## Problem requirements
Lines in the entries below where the word "discount" shows up should each be copied.
[Task input Boundary: Start]
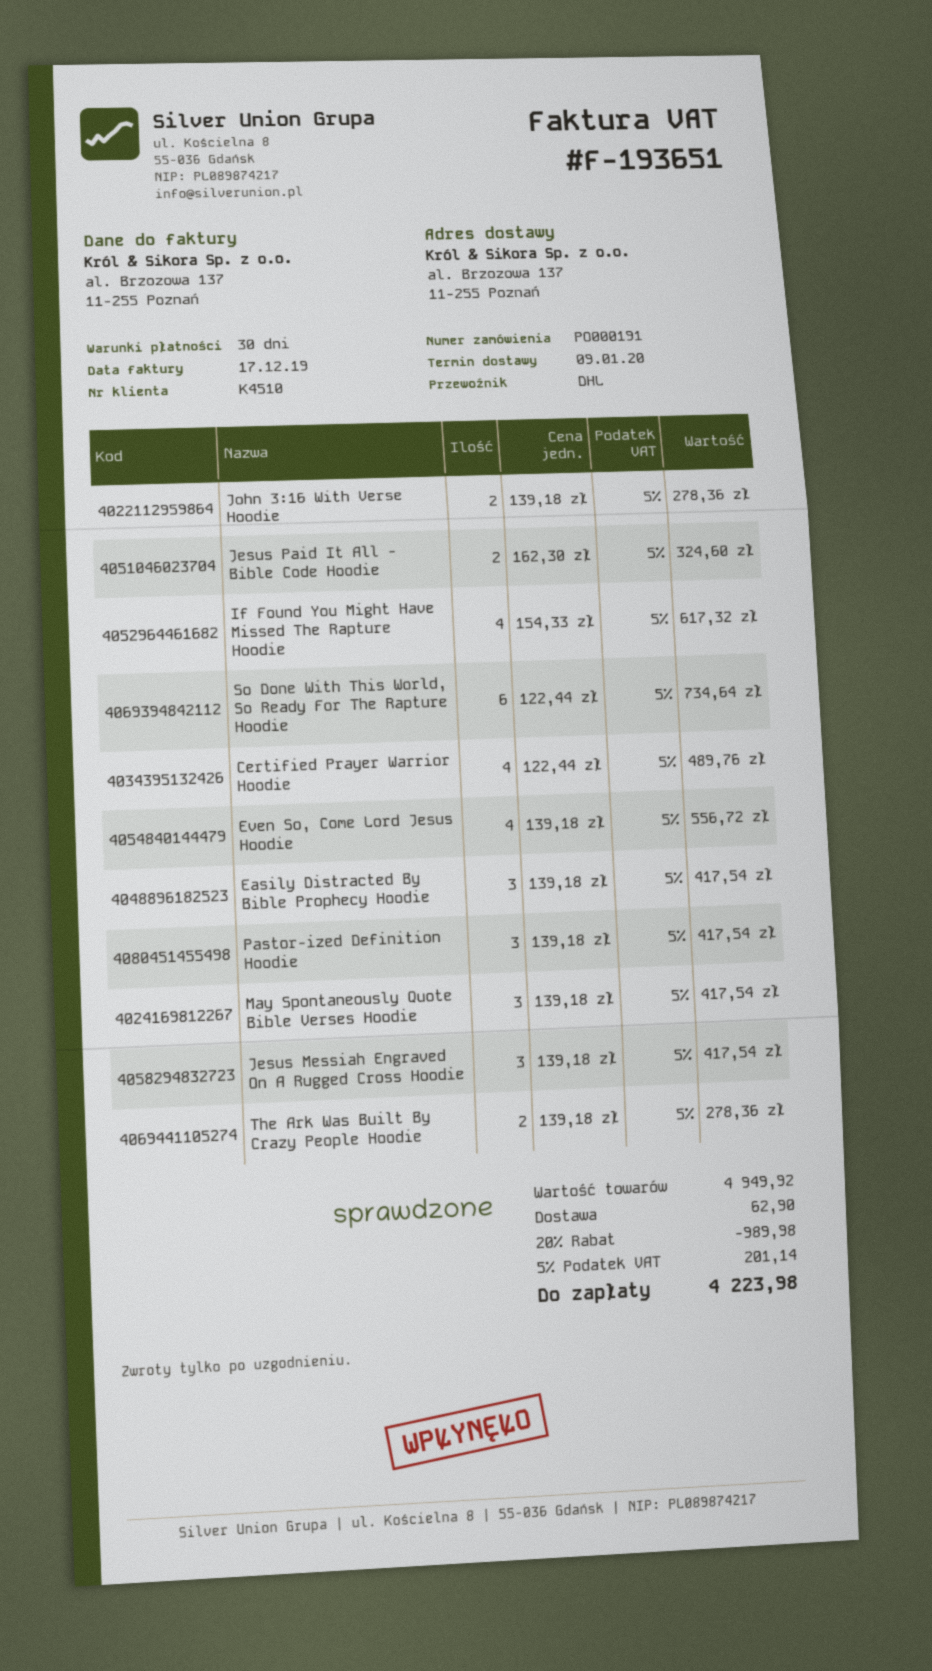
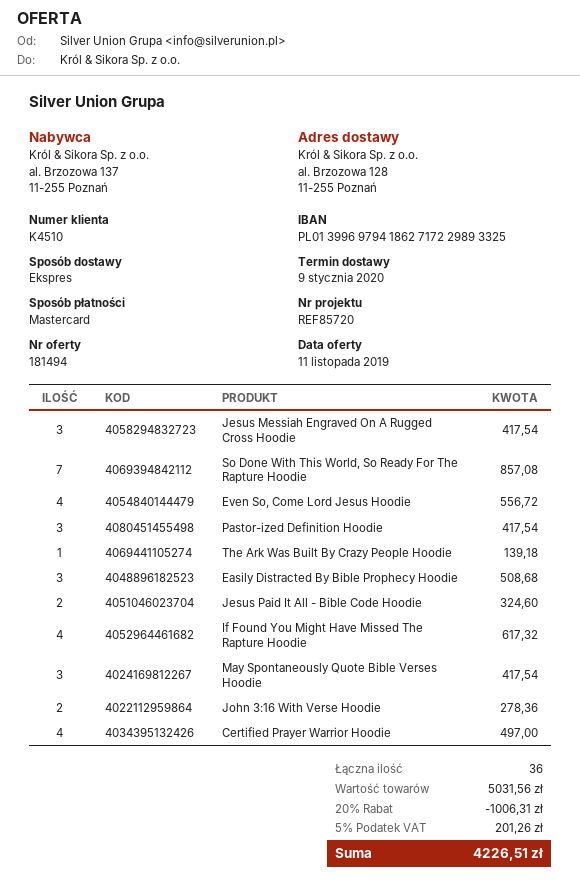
shipping method: DHL -> express
ship to: al. Brzozowa 137, 11-255 Poznań -> al. Brzozowa 128, 11-255 Poznań
So Done With This World, So Ready For The Rapture Hoodie: 6 for 734.64 -> 7 for 857.08
Certified Prayer Warrior Hoodie: 4 for 489.76 -> 4 for 497.00
Easily Distracted By Bible Prophecy Hoodie: 3 for 417.54 -> 3 for 508.68
The Ark Was Built By Crazy People Hoodie: 2 for 278.36 -> 1 for 139.18
subtotal: 4949.92 -> 5031.56
discount: 20% = 989.98 -> 20% = 1006.31
shipping: 62.90 -> none
tax: 5% = 201.14 -> 5% = 201.26
total: 4223.98 -> 4226.51

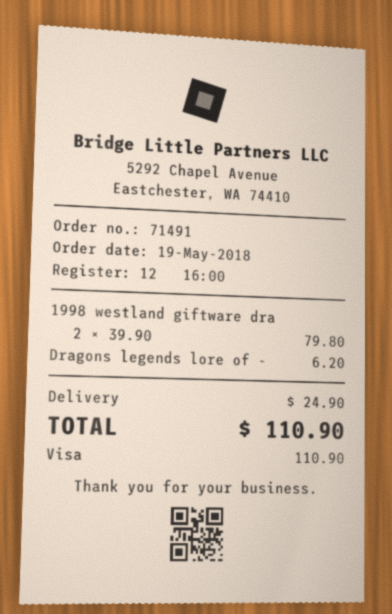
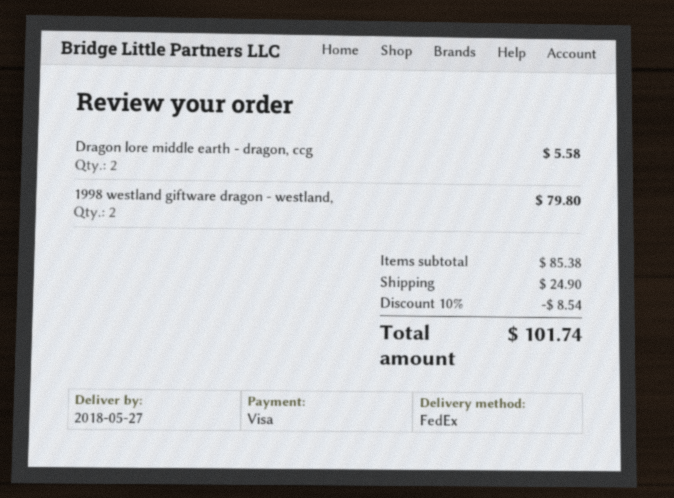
Dragons legends lore of -: 1 for 6.20 -> none
Dragon lore middle earth - dragon, ccg: none -> 2 for 5.58
discount: none -> 10% = 8.54
total: 110.90 -> 101.74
[Task input Boundary: End]
## Finished exercise
discount: 20% = 989.98 -> 20% = 1006.31
discount: none -> 10% = 8.54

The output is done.